### The task
Your answer should consist only of the line with "like maps, etc...)" and the lines after it, reproduced exactly through the end of the entries below.

(Revision tracking records)
==============================

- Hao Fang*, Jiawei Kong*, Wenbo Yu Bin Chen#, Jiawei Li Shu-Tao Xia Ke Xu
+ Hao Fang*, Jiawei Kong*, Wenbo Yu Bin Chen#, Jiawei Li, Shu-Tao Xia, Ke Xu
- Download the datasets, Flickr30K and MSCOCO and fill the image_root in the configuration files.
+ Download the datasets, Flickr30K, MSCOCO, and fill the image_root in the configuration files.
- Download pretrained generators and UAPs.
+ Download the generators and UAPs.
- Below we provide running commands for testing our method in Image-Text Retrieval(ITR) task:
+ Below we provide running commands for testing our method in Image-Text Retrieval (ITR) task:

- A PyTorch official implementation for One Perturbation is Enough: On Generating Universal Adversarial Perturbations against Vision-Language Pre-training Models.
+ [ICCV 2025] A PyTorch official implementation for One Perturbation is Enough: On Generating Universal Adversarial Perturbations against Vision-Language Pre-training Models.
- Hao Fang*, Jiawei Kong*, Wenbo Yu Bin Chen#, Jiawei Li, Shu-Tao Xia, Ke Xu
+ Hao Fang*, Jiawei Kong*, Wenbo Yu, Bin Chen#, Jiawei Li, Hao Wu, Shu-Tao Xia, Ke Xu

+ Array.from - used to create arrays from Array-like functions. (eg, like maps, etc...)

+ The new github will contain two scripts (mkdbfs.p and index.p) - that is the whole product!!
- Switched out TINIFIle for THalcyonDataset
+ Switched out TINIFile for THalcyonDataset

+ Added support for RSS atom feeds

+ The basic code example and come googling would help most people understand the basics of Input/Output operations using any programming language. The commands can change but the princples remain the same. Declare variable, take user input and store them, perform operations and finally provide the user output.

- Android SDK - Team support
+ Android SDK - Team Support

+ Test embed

==============================

### Response to this exercise
+ Array.from - used to create arrays from Array-like functions. (eg, like maps, etc...)

+ The new github will contain two scripts (mkdbfs.p and index.p) - that is the whole product!!
- Switched out TINIFIle for THalcyonDataset
+ Switched out TINIFile for THalcyonDataset

+ Added support for RSS atom feeds

+ The basic code example and come googling would help most people understand the basics of Input/Output operations using any programming language. The commands can change but the princples remain the same. Declare variable, take user input and store them, perform operations and finally provide the user output.

- Android SDK - Team support
+ Android SDK - Team Support

+ Test embed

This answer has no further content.